From the title of this post, you might think that Fido is what most of us consider to be man’s best friend, the dog. Though this Fido isn’t a dog, he could prove to be the best friend of the men and and women who are out braving the roads in Iraq and Afghanistan, hoping that they don’t become victims of a roadside bomb. Fido is the first robot who has an integrated explosive sensor. Burlington, Mass.-based iRobot Corp. is filling the military’s first order of 100 in this southwest Ohio city and will ship the robots over the next few months.

Currently, the military forces in Iraq and Afghanistan have about 5000 robots that are being used in the battlefields. That number is up from just 150 that were in use in 2004. The robots are used in various situations, from searching caves in Afghanistan to searching buildings in Iraq for insurgents, for the detection of mines to searching out roadside bombs and car bombs. The increased use of robotics, is helping to save the lives of soldiers who would previously do these jobs.

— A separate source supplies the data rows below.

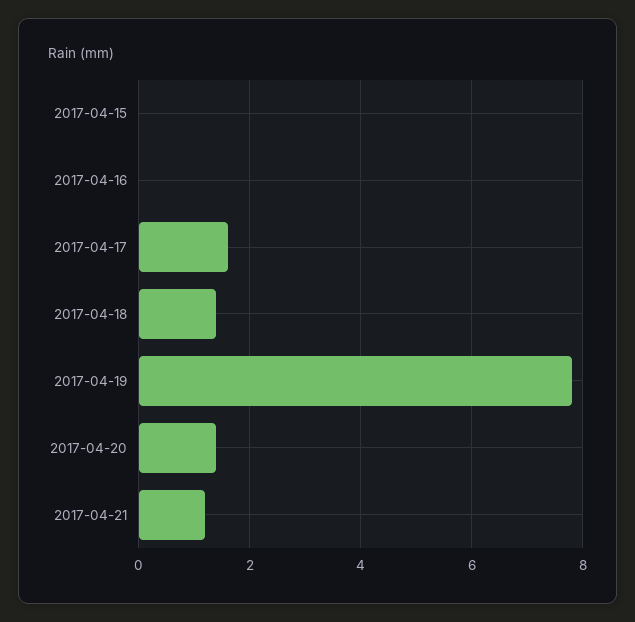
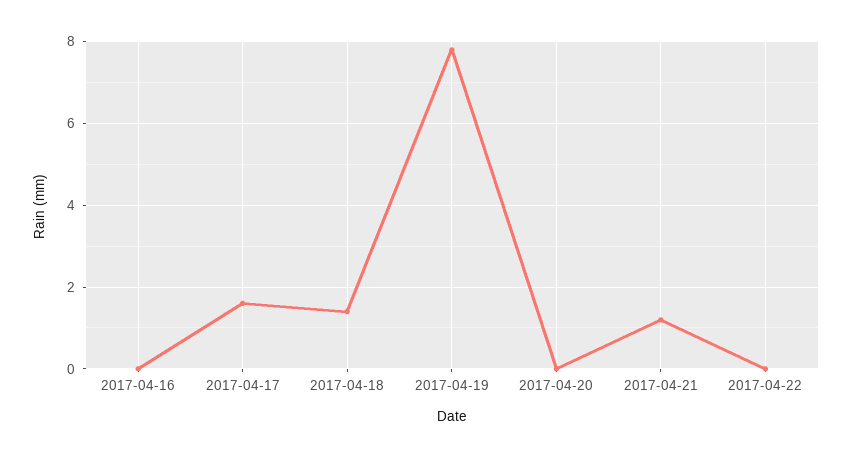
2017-04-15: 0 -> none
2017-04-20: 1.5 -> 0
2017-04-22: none -> 0

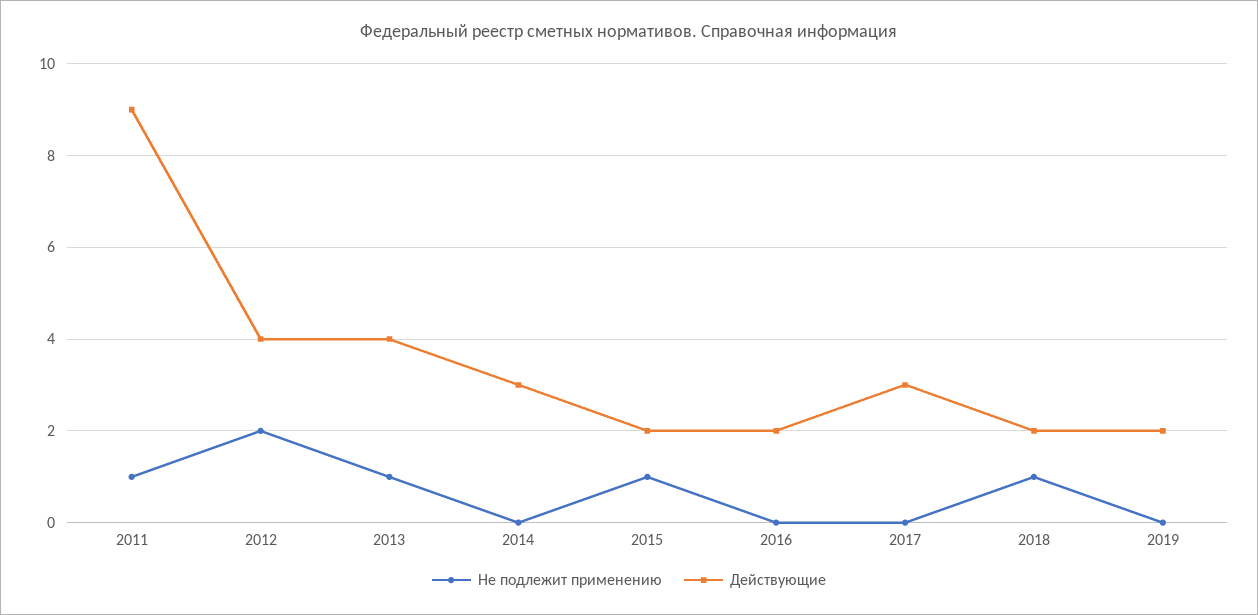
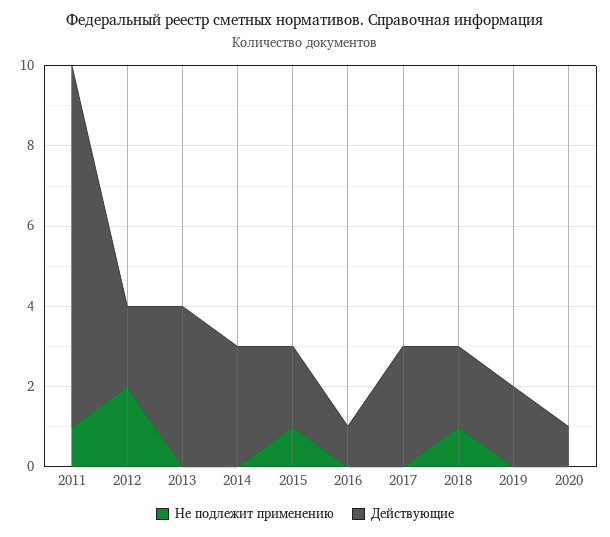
Действующие, 2012: 4 -> 2
Не подлежит применению, 2013: 1 -> 0
Действующие, 2016: 2 -> 1
Не подлежит применению, 2020: none -> 0
Действующие, 2020: none -> 1

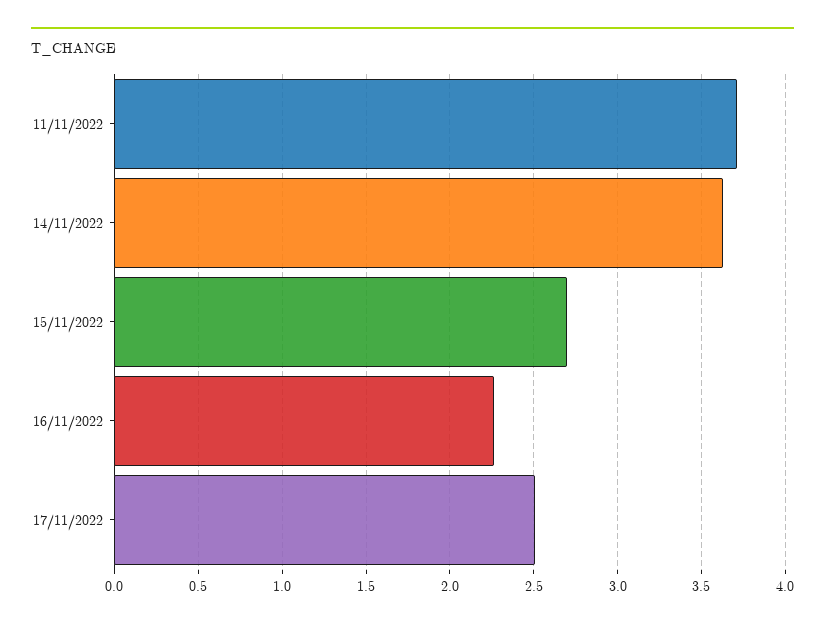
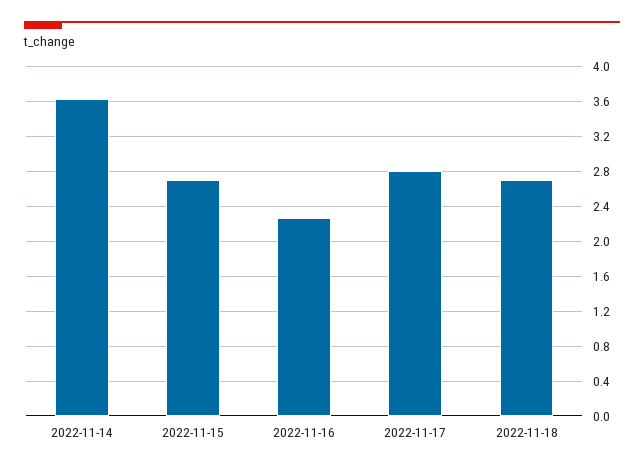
11/11/2022: 3.7 -> none
17/11/2022: 2.5 -> 2.8
2022-11-18: none -> 2.7

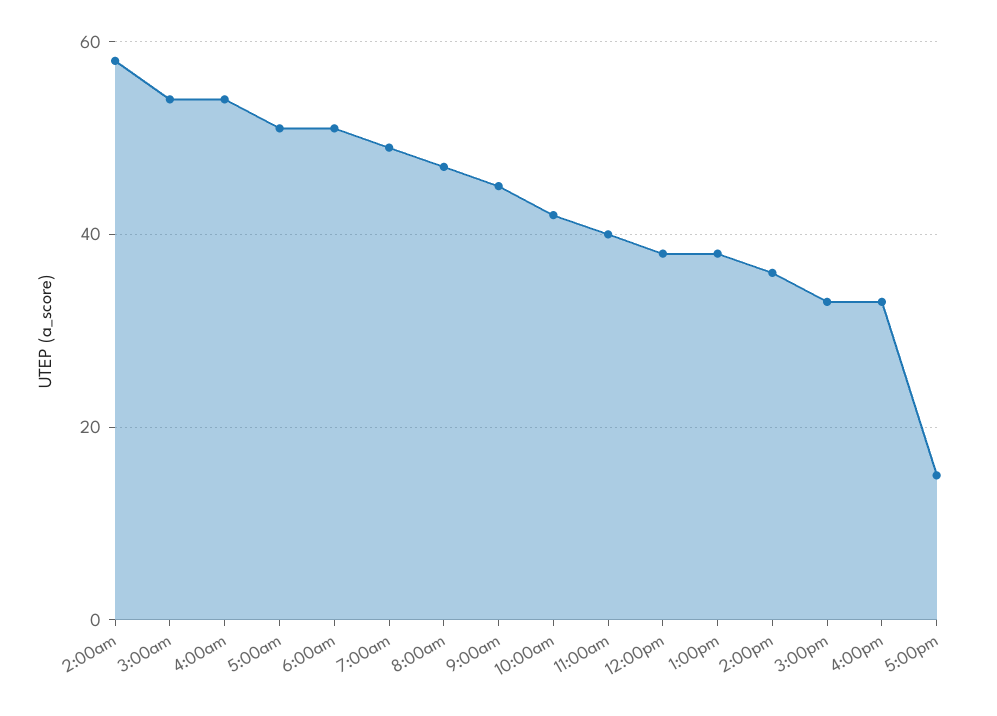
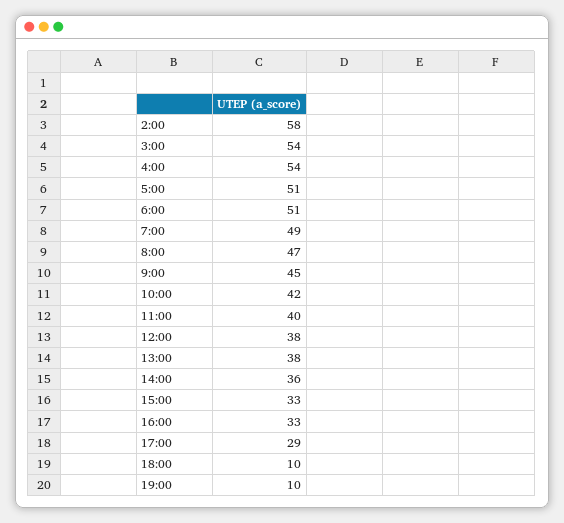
5:00pm: 15 -> 29
18:00: none -> 10
19:00: none -> 10

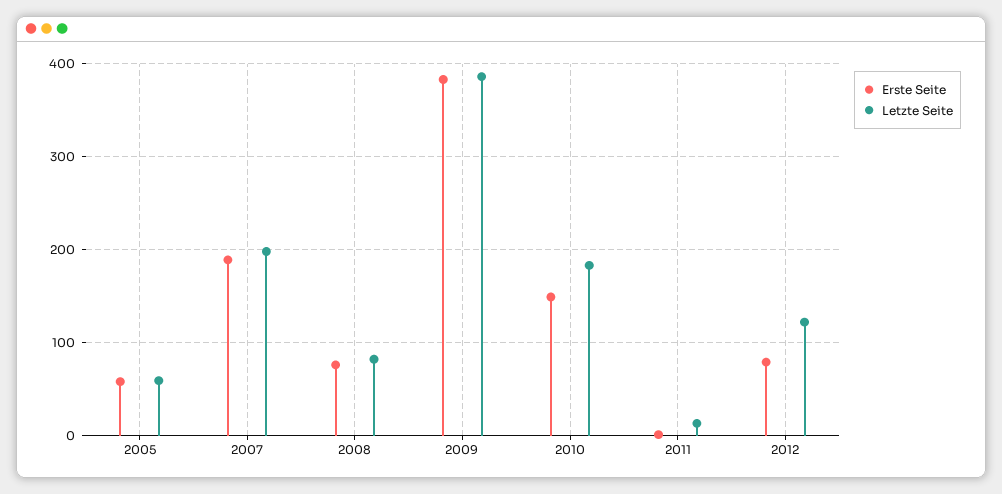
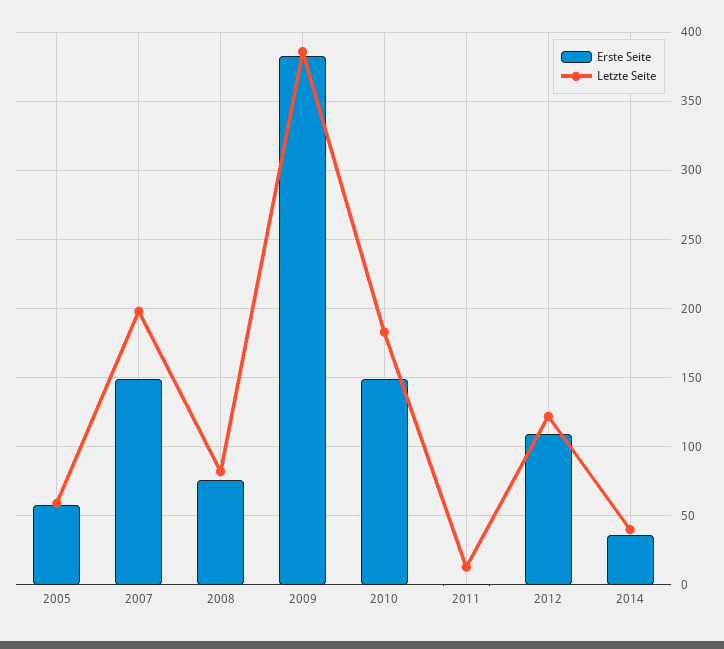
Erste Seite, 2007: 190 -> 150
Erste Seite, 2012: 80 -> 110
Erste Seite, 2014: none -> 35
Letzte Seite, 2014: none -> 40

As the war in Iraq enters its fifth year, the federal government is spending more money on military robots and the two major U.S. robot makers have increased production.

Foster-Miller Inc., of Waltham, Mass., recently delivered 1,000 new robots to the military. IRobot cranked out 385 robots last year, up from 252 in 2005.


The readings from Fido’s on-board bomb sensor is displayed on the controller along with images from it’s on-board camera. This allows the Soldier operating Fido the luxury of not having to approach the suspect object. The 7 foot sensor arm on Fido allows it to scan underneath and inside vehicles, so that the Soldier does not have to approach the object or vehicle and perhaps risk the item being detonated.

Specifics about the robots and how the sensor works could not be released due to security issues.

“The sniffer robot is a very good idea because we need some way of understanding ambiguous situations like abandoned cars or suspicious trash piles without putting Soldiers’ lives on the line,” said Loren Thompson, defense analyst with the Washington-based Lexington Institute.

Philip Coyle, senior adviser to the Center for Defense Information in Washington, said the robots could be helpful if they are used in cases where Soldiers already suspect a bomb. But he said explosive-sniffing sensors are susceptible to false positives triggered by explosive residues elsewhere in the area, smoke and other contaminants.

“The Soldiers can begin to lose faith in them, and they become more trouble than they’re worth,” he said.

Though very valuable in the warzone, the robots do have limitations. They have to be controlled by an operator and barriers in the way, may stop or slow down the robot. Because they are made of mechanical and computerized parts, environmental factors. Routine maintenance of these robots is a must. Robots that are currently being used come in various sizes, from 1.5 pound robots that carry cameras into buildings to search for insurgents to the big brutes which weigh up to 110 pounds and are used to move rubble and debris from areas.

Army SSG Shawn Baker has used robots to help detect and disable roadside bombs during his two tours in Iraq. Prior to the availability of the robots, soldiers would Before the robots were available, he and fellow Soldiers would stand back as far as possible with a rope and drag hooks over the suspect devices in hopes that by doing so, the bombs would be detonated or disarmed. Baker knows of two soldiers who were killed that way, though his unit has been lucky.

“The science and technology of this has been way out in front of the production side,” Thomasmeyer said. “We’re going to start to see a payoff for all the science and technology advancements.”